PROBLEM STATEMENT
Repeat the records below exactly, leaving out any pictures.

#### DATA FOR ANALYSIS ####

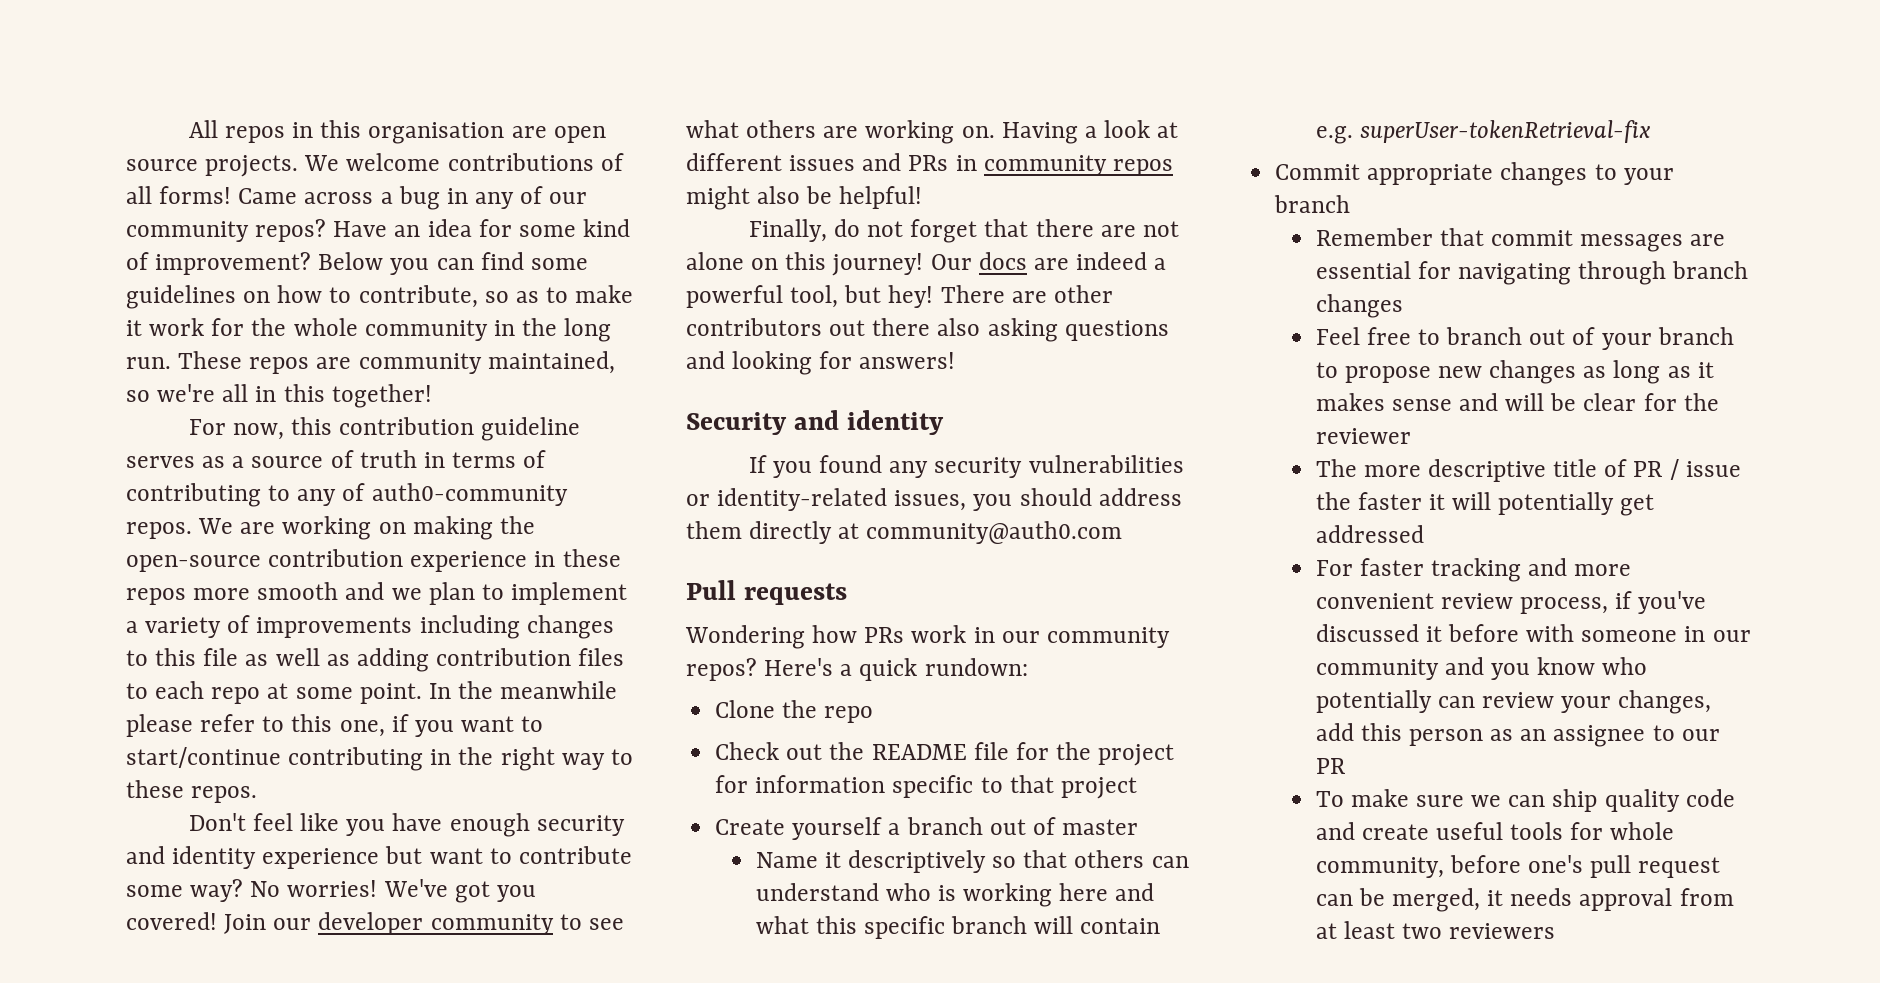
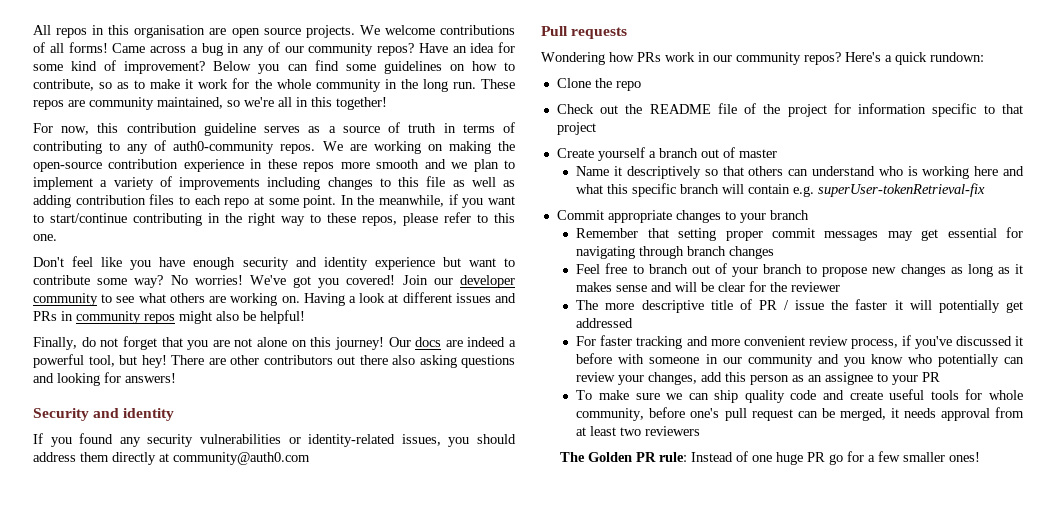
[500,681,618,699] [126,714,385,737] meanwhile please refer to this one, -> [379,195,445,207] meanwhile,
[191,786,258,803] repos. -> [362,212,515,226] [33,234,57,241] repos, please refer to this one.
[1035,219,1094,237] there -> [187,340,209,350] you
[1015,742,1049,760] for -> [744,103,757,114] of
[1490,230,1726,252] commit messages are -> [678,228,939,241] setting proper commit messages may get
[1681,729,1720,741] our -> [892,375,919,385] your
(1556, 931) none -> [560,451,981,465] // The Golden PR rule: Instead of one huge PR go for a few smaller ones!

####

SOLUTION FOR THIS PROBLEM
[500,681,618,699] [126,714,385,737] meanwhile please refer to this one, -> [379,195,445,207] meanwhile,
[191,786,258,803] repos. -> [362,212,515,226] [33,234,57,241] repos, please refer to this one.
[1035,219,1094,237] there -> [187,340,209,350] you
[1015,742,1049,760] for -> [744,103,757,114] of
[1490,230,1726,252] commit messages are -> [678,228,939,241] setting proper commit messages may get
[1681,729,1720,741] our -> [892,375,919,385] your
(1556, 931) none -> [560,451,981,465] // The Golden PR rule: Instead of one huge PR go for a few smaller ones!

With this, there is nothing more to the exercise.